- Last week the United States Court of Appeals for the Second Circuit affirmed a grant of summary judgment for Defendants Walgreen Co. and International Vitamin Corporation (IVC) on preemption grounds in a case involving dietary supplement labeling. IVC manufactured and Walgreens sold a glucosamine dietary supplement product which Plaintiffs argued was misleadingly labeled in light of the product formulation.
- Plaintiff alleged that Defendants should have declared the dietary ingredient as “glucosamine hydrochloride and potassium sulfate” (bold added) and not as “glucosamine hydrochloride potassium sulfate.” This argument hinged on the distinction between glucosamine sold as a single crystal form in contrast to a blended form. The single crystal form consists of a glucosamine-sulfate-potassium-chloride salt, while the blend consists of a mixture of a glucosamine-hydrochloride salt and potassium-sulfate salt. In an aqueous solution (as with the human body), both forms dissociate into the same glucosamine, sulfate, potassium, and chloride constituents.
- Dietary ingredients like glucosamine for which FDA has not established a Reference Daily Value or a Daily Reference Value must be declared by their common or usual name which, the court stated, is to be determined by testing the ingredient with a validated method of identification. In the absence of appropriate AOAC methods, “other reliable and appropriate analytical procedures” may be used, although FDA has indicated that, where available, it expects official compendial methods such as the U.S. and European pharmacopoeias to be used.
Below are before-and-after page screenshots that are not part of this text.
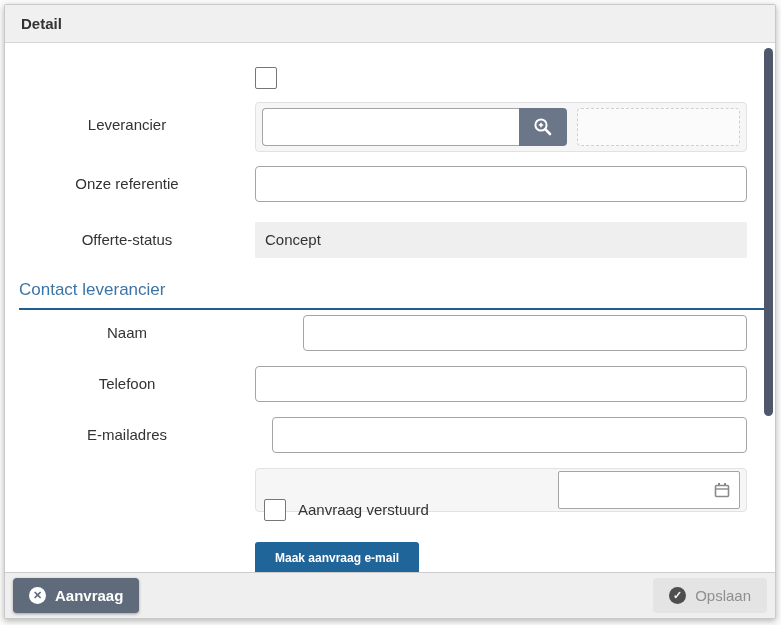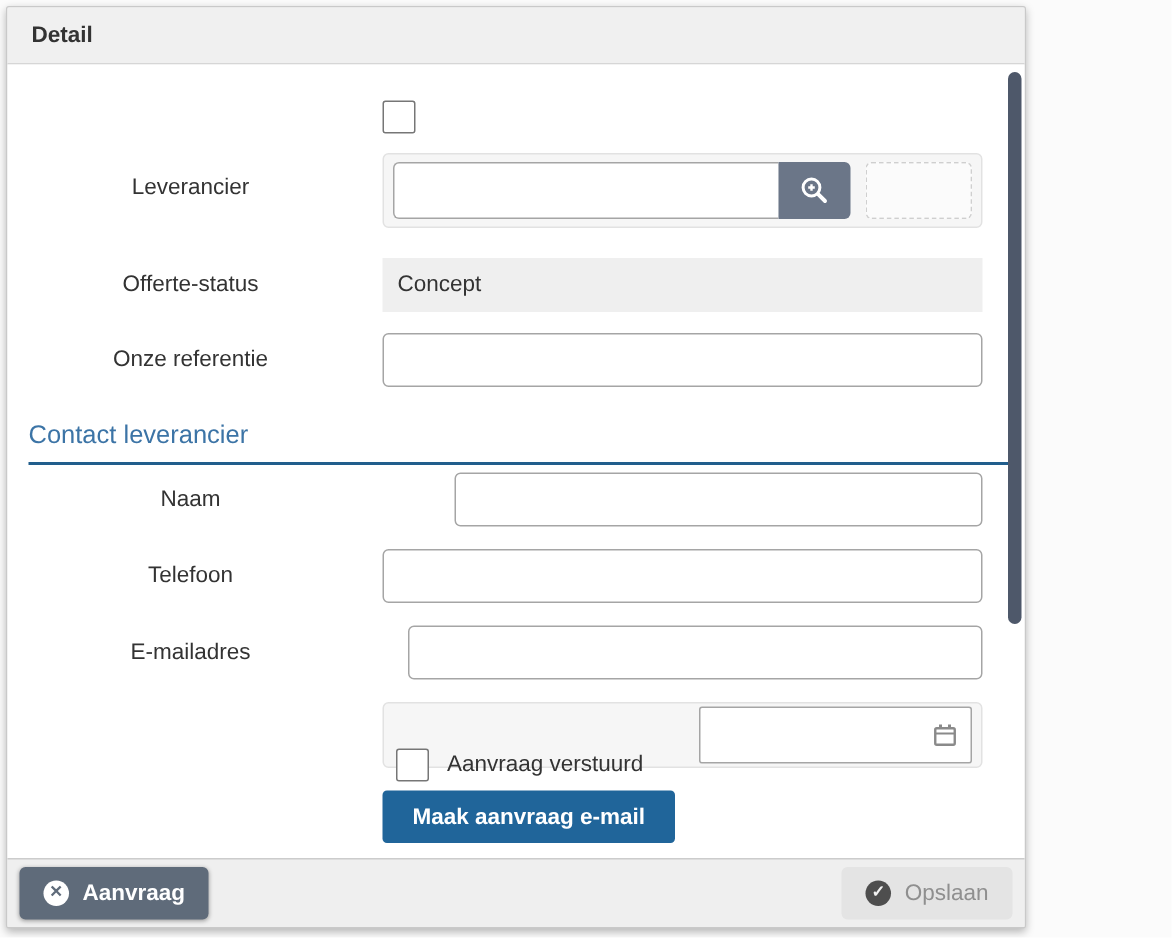"Detail" .dialog { width: 680px -> 772px }
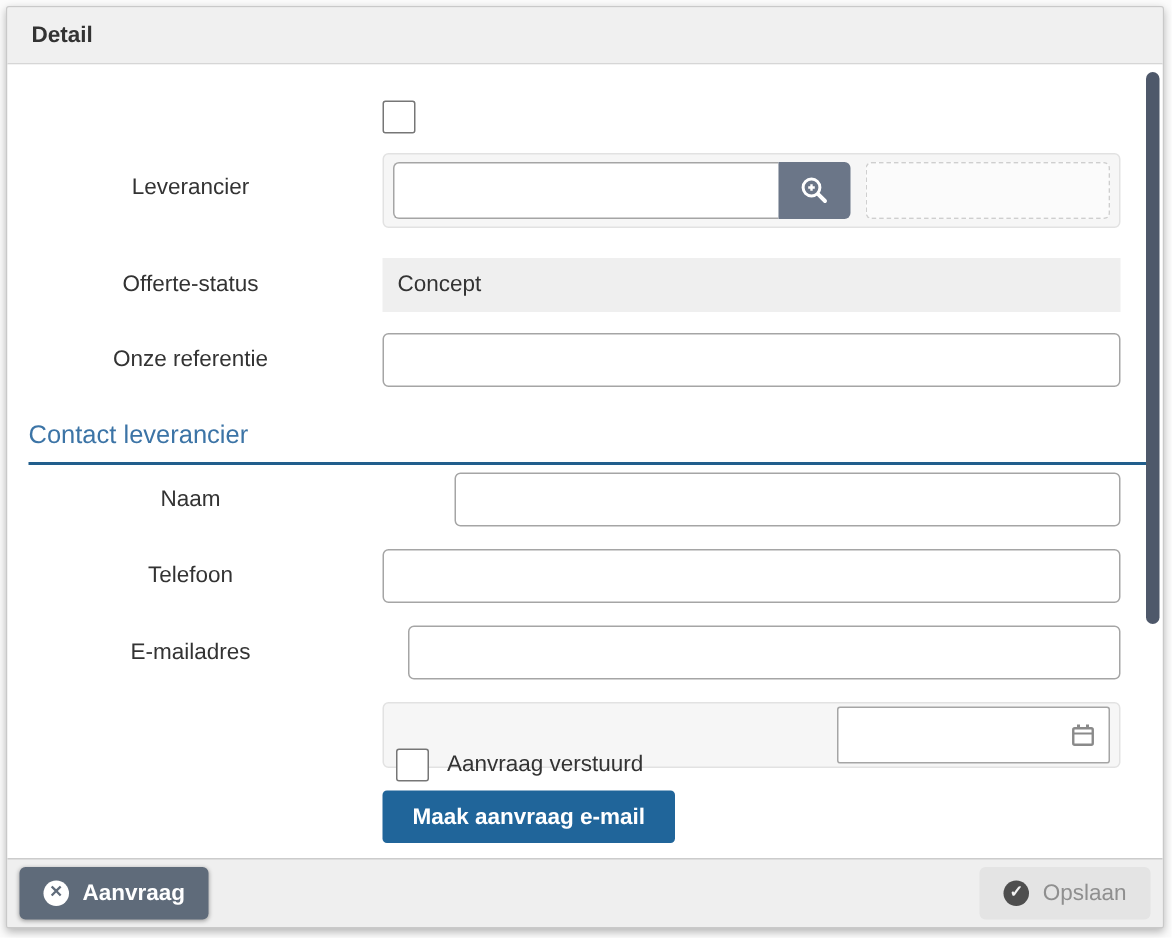"Offerte-status" div.form-row { order: before "Onze referentie" -> after "Onze referentie" }
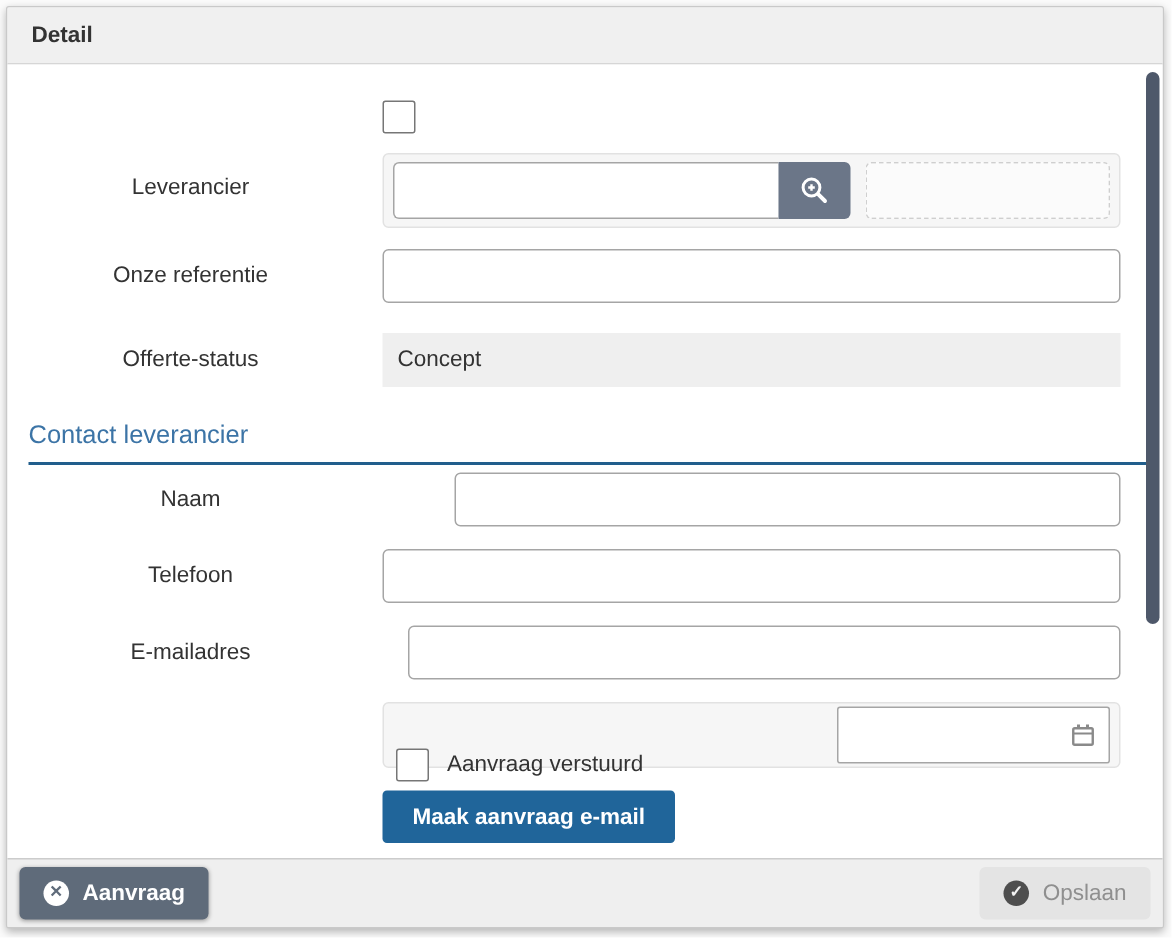"Maak aanvraag e-mail" .primary-button { font-size: 15px -> 12px; margin-top: 0 -> 15px }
- It was uncontested that both forms of glucosamine (single crystal and blend) are consistent with the monographs for “Glucosamine Sulfate Potassium Chloride” in the U.S. and European pharmacopoeias. The Federal Food, Drug, and Cosmetic Act (FDCA) contains an express preemption provision which forbids states from establishing food labeling standards that are “not identical” to certain federal food labeling requirements, including the requirement that ingredients be identified by their common or usual names. Therefore, because the dietary ingredient declaration was consistent with the monographs in the pharmacopoeias, and such pharmacopoeias contained “reliable and appropriate analytical procedures” endorsed by FDA, the Court held that “glucosamine hydrochloride potassium sulfate” was the common or usual name under the federal regulations and that the name was insulated from legal challenge based on the FDCA’s labeling preemption provision.